Complementing these international findings, Olczak [
28] provided a detailed Polish case study analyzing a residential PV micro-installation equipped with microinverters. Using the HOMER software and high-resolution ERA5 weather data, the author validated theoretical energy productivity estimates against real operational data from a 10-panel rooftop system in the Masovian region. The model demonstrated exceptional predictive accuracy, with a mere 1.8% relative annual deviation between the simulated and measured energy output. The study also highlighted the influence of partial shading on panel-level discrepancies and emphasized the diagnostic advantages of microinverter-based systems in real-world conditions.

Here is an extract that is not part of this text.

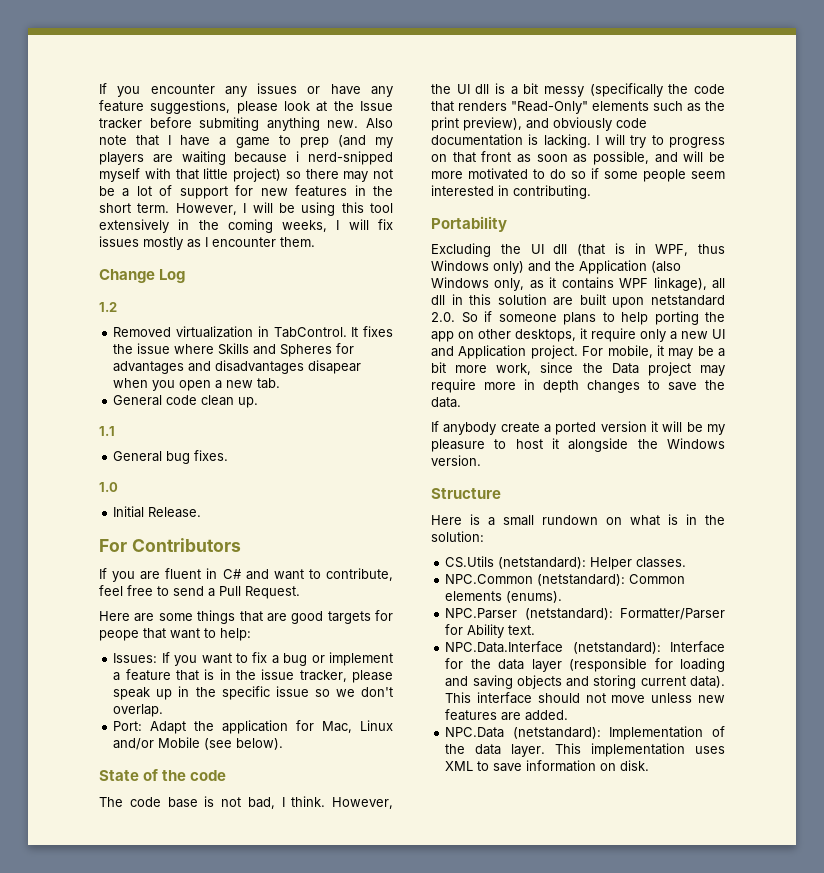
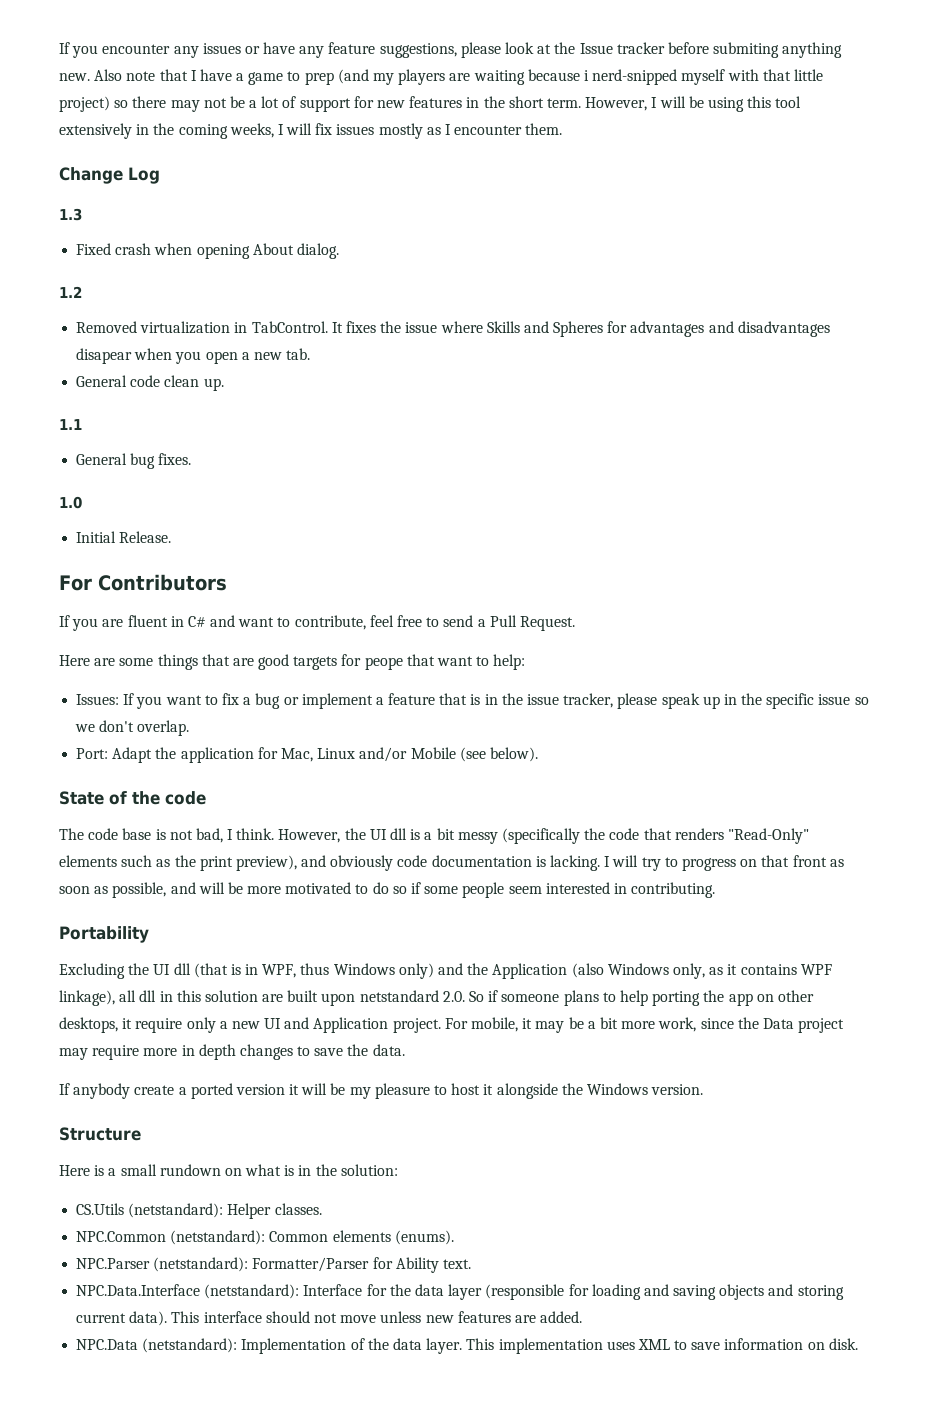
(186, 276) none -> [59,208,82,221] [76,243,339,259] // 1.3 // Fixed crash when opening About dialog.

In the context of the rapid evolution of renewable energy technologies, the integration of PV-BESS has become increasingly relevant for both residential and commercial applications. Despite significant advancements in modeling and simulation techniques, there remains a critical gap between theoretical performance predictions and real-world operational data. Detailed real-world performance analyses that reflect local conditions, user behavior, and seasonal dynamics are needed. PV installations are subject to numerous external factors such as weather variability, shading, equipment degradation, and user behavior. These factors are often oversimplified or even ignored in purely theoretical models, which can be used to simulate system performance based on long-term average meteorological data. The use of such simulation tools is recognized as a valuable direction for future research, particularly for validating long-term performance trends and supporting broader generalization of results.
Showcasing real-world data, a scientific article can highlight the impact of these variables on system performance, thus offering valuable practical insights that are essential for optimizing future installations.
2. Materials and Methods
This article presents an in-depth analysis of the actual operation of a photovoltaic installation combined with a battery energy storage system. Located in a fully inhabited residential building, the installation ensures that the collected data reflects typical household energy consumption patterns and realistic operating conditions. Unlike controlled laboratory experiments or simulation-based studies, this analysis focuses on the real-world performance of the system, accounting for variations caused by seasonal changes, weather conditions, and daily energy demands.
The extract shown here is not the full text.